George Karl will probably say something similar about the Nuggets tonight or tomorrow. They've lost two in a row on the road, haven't really been in either game in its final quarter-and-a-half, but they're 3-2 on the road, they're 2-0 at home, JR Smith's about to return, and it will take something more drastic than consecutive losses for the team's structure to feel true stress.

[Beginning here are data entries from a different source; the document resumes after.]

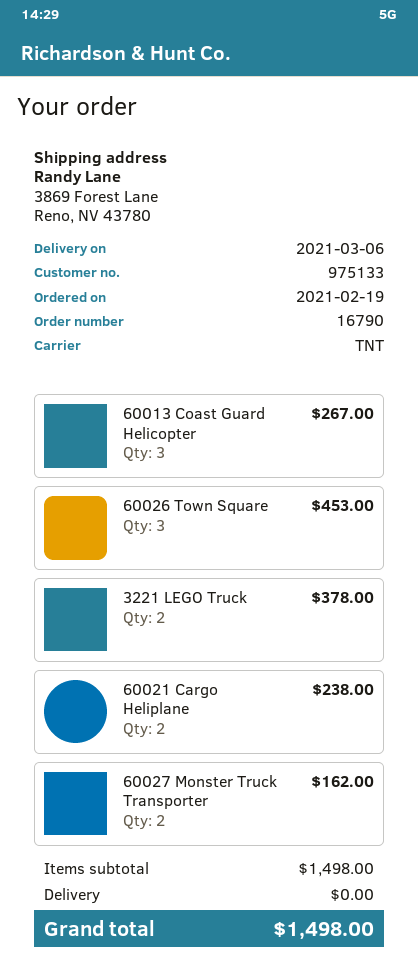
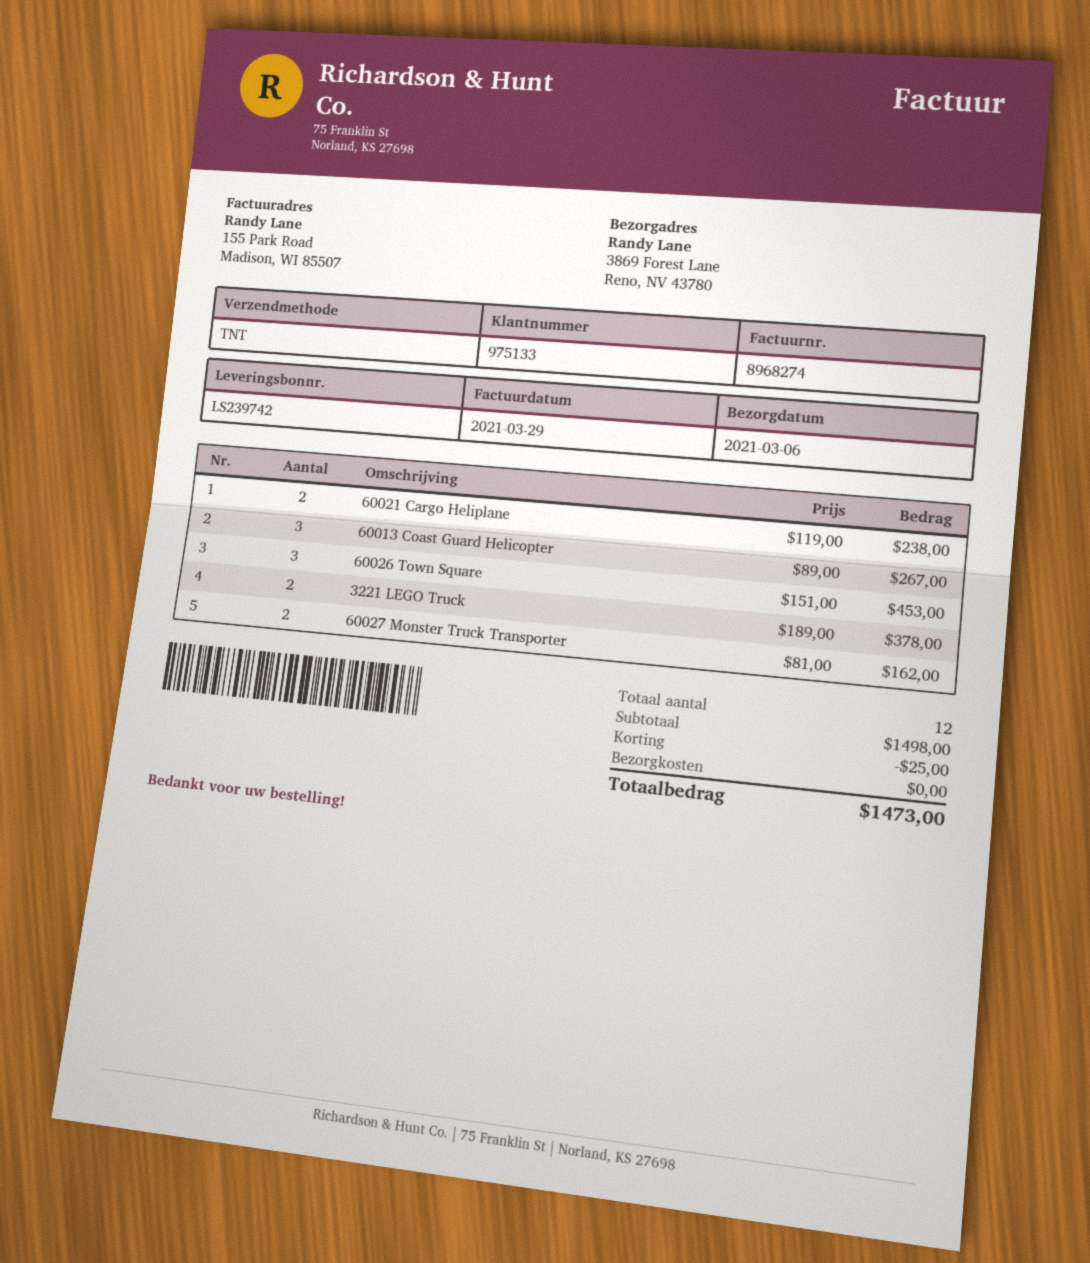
discount: none -> 25.00
total: 1498.00 -> 1473.00

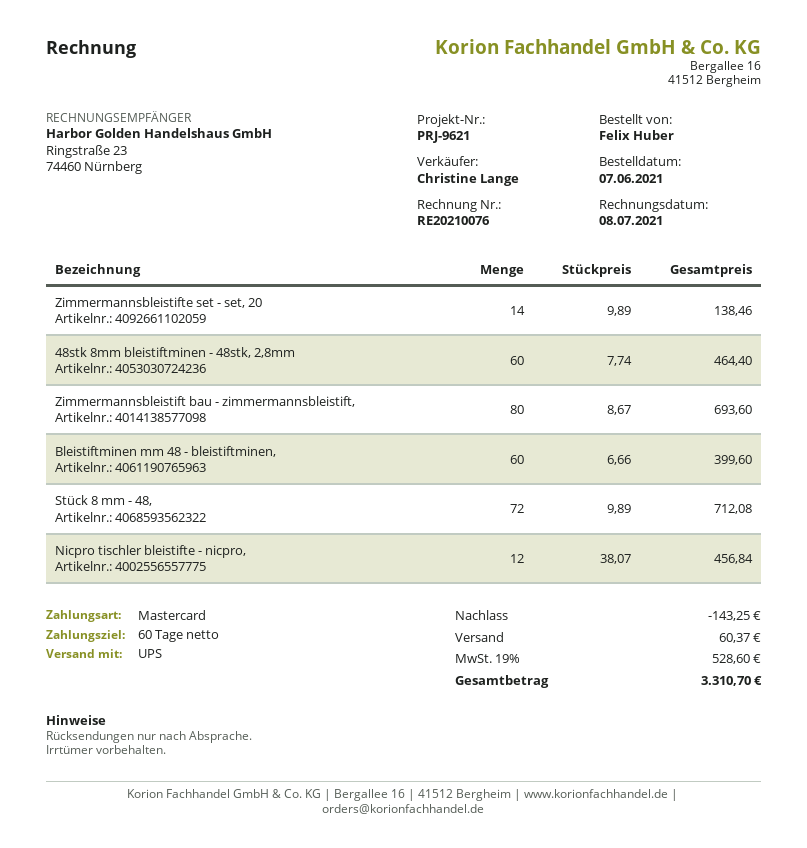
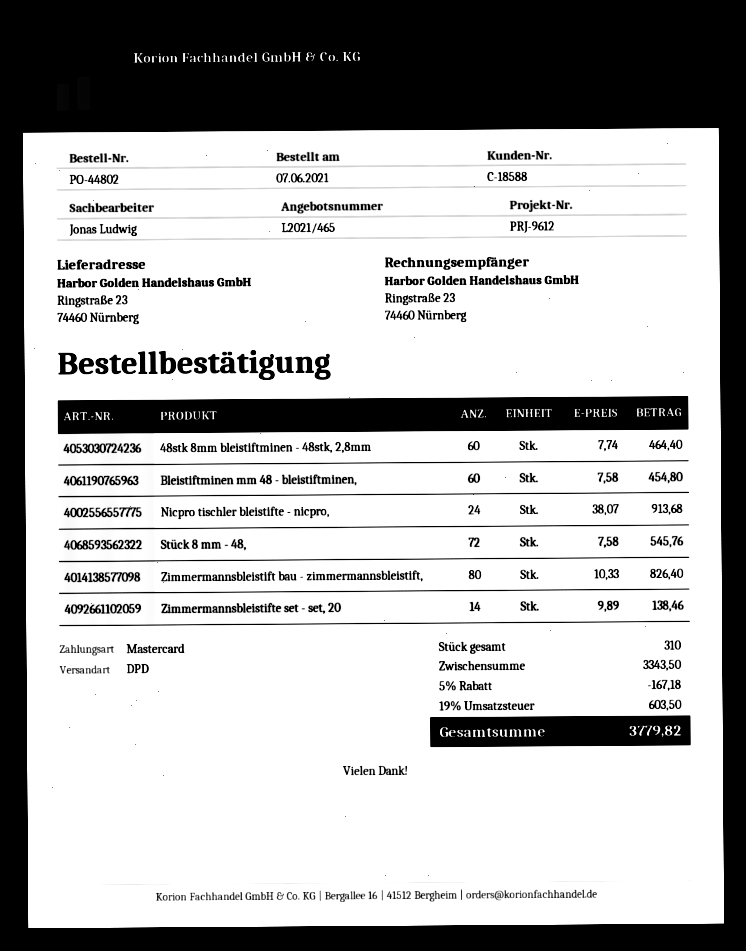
reference: PRJ-9621 -> PRJ-9612
sales rep: Christine Lange -> Jonas Ludwig
shipping method: UPS -> DPD
Zimmermannsbleistift bau - zimmermannsbleistift,: 80 x 8.67 = 693.60 -> 80 x 10.33 = 826.40
Bleistiftminen mm 48 - bleistiftminen,: 60 x 6.66 = 399.60 -> 60 x 7.58 = 454.80
Stück 8 mm - 48,: 72 x 9.89 = 712.08 -> 72 x 7.58 = 545.76
Nicpro tischler bleistifte - nicpro,: 12 x 38.07 = 456.84 -> 24 x 38.07 = 913.68
discount: 143.25 -> 167.18
shipping: 60.37 -> none
tax: 19% = 528.60 -> 19% = 603.50
total: 3310.70 -> 3779.82

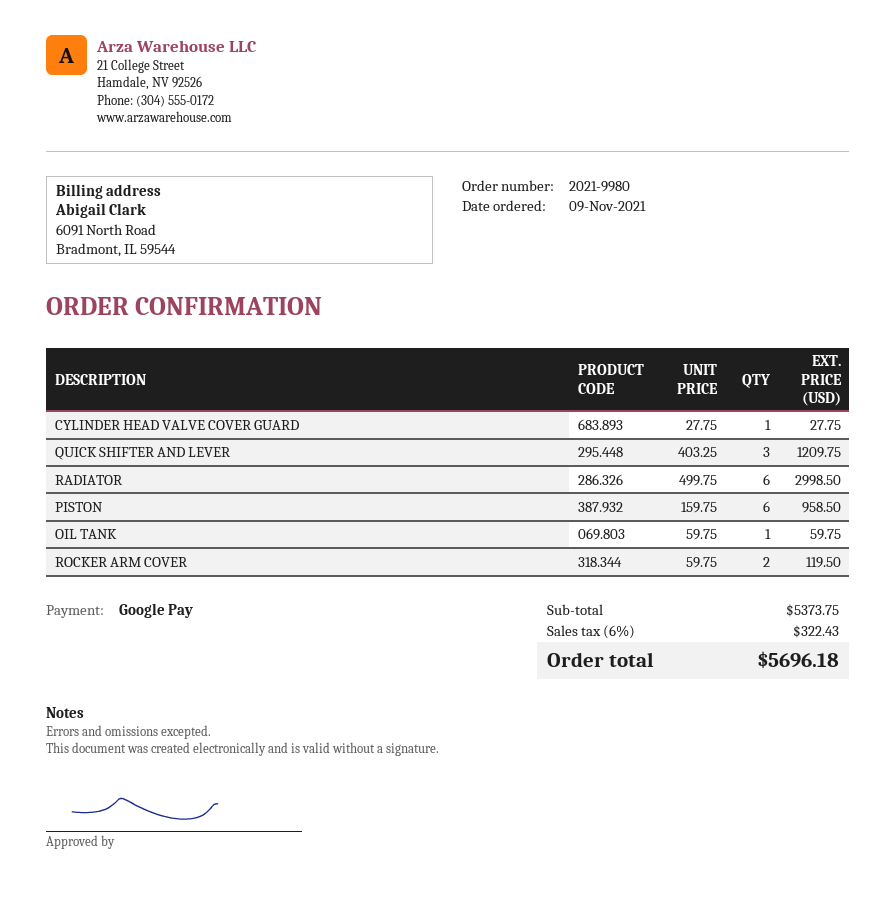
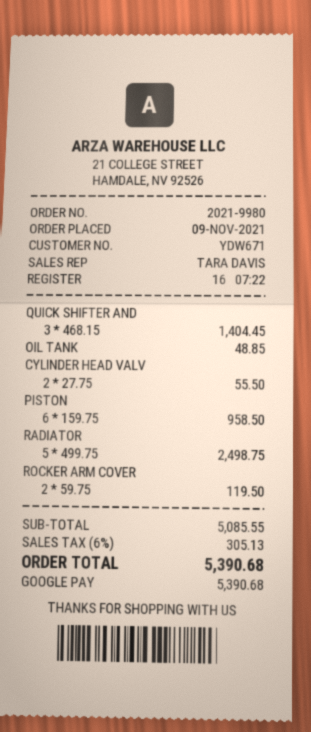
CYLINDER HEAD VALVE COVER GUARD: 1 x 27.75 = 27.75 -> 2 x 27.75 = 55.50
QUICK SHIFTER AND LEVER: 3 x 403.25 = 1209.75 -> 3 x 468.15 = 1404.45
RADIATOR: 6 x 499.75 = 2998.50 -> 5 x 499.75 = 2498.75
OIL TANK: 1 x 59.75 = 59.75 -> 1 x 48.85 = 48.85
subtotal: 5373.75 -> 5085.55
tax: 6% = 322.43 -> 6% = 305.13
total: 5696.18 -> 5390.68

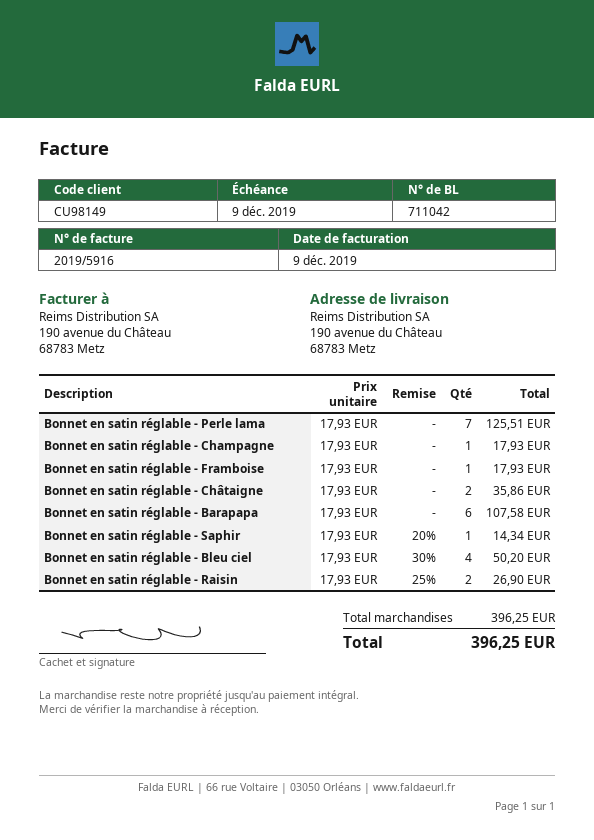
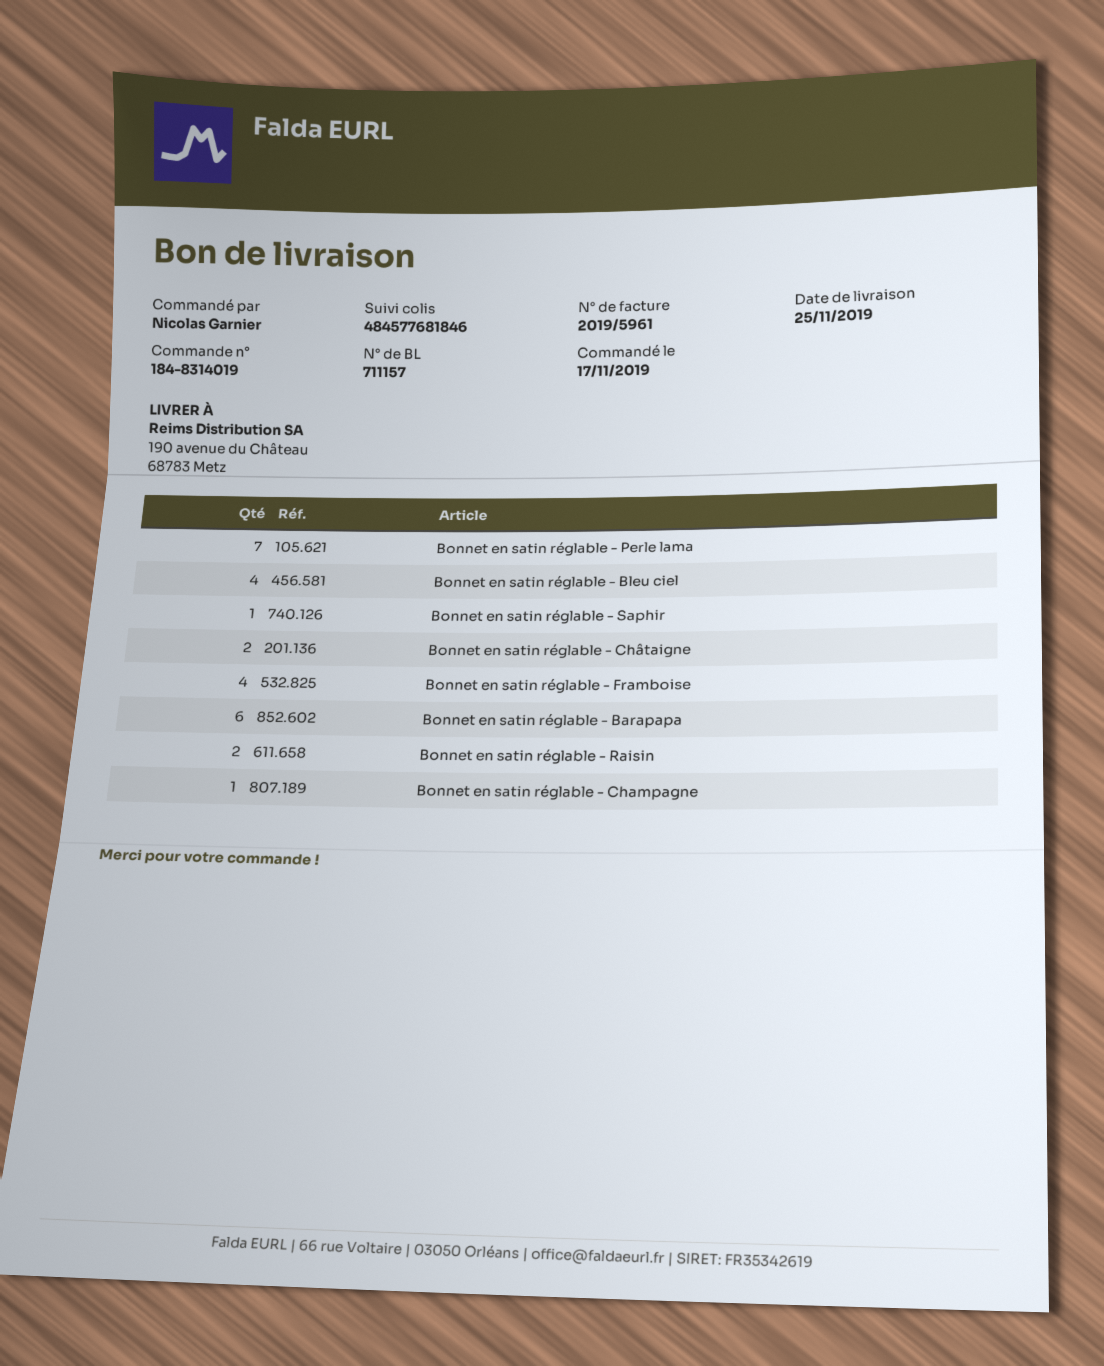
delivery note number: 711042 -> 711157
invoice number: 2019/5916 -> 2019/5961
Bonnet en satin réglable - Framboise: 1 -> 4

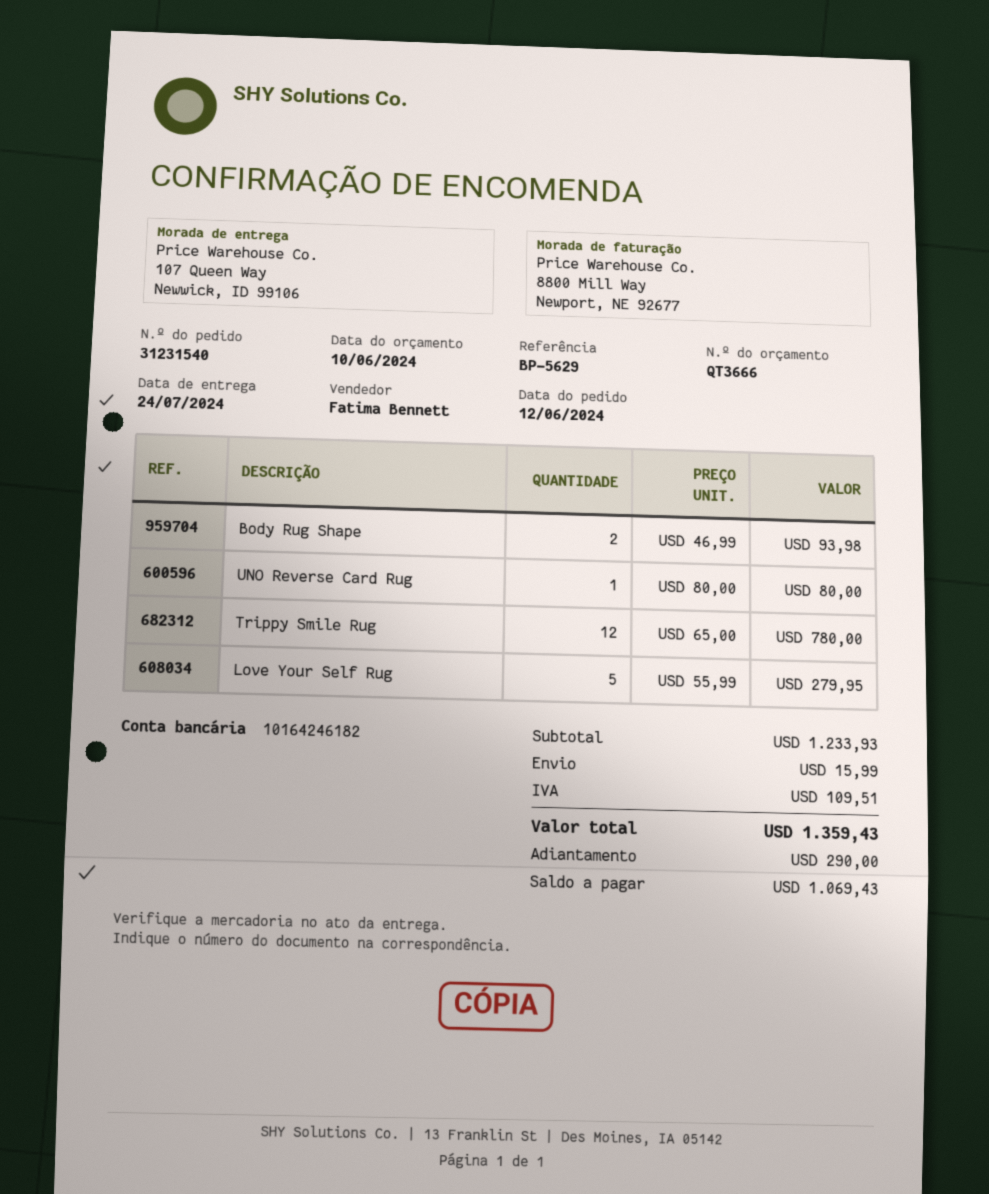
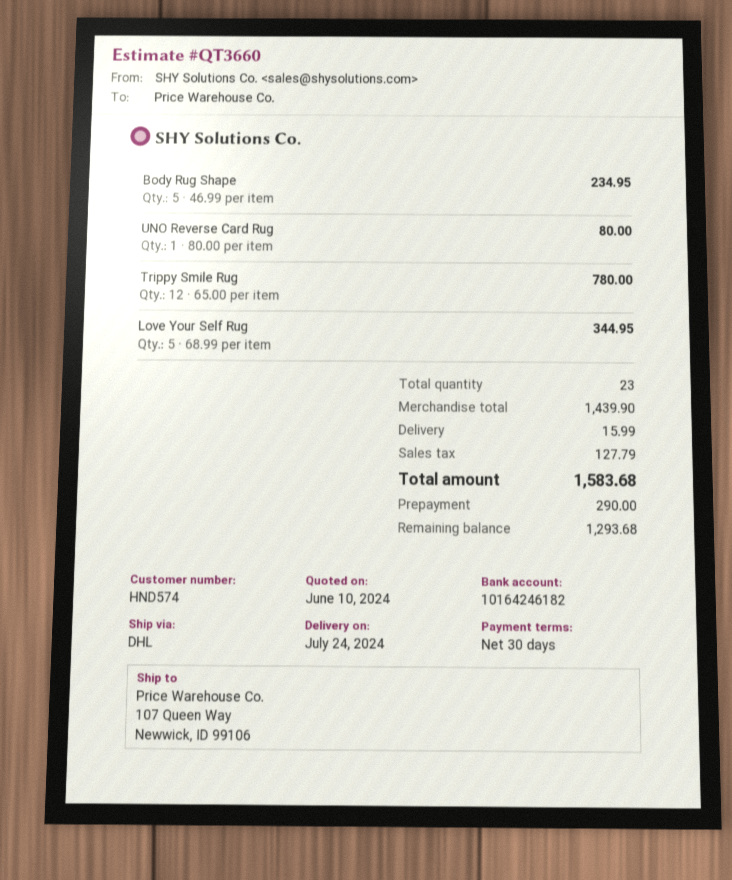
quote number: QT3666 -> QT3660
Body Rug Shape: 2 x 46.99 = 93.98 -> 5 x 46.99 = 234.95
Love Your Self Rug: 5 x 55.99 = 279.95 -> 5 x 68.99 = 344.95
subtotal: 1233.93 -> 1439.90
tax: 109.51 -> 127.79
total: 1359.43 -> 1583.68
balance: 1069.43 -> 1293.68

Closer to home, it's seven days into November and Atlanta's 2-2 on the road and 3-0 at home. The season's eight-and-a-half-percent done, as a whole, it's been strong, everyone's healthy, and the team's course is not due to change. Calm (which is not the same as complacency) should prevail in the coming days before the Hawks will head to New York and Boston, try to win both games (even though they probably won't win more than one), then return home to take advantage of their home court and some other teams' road trips as the season putters along, one hopes, in a similar competent rhythm.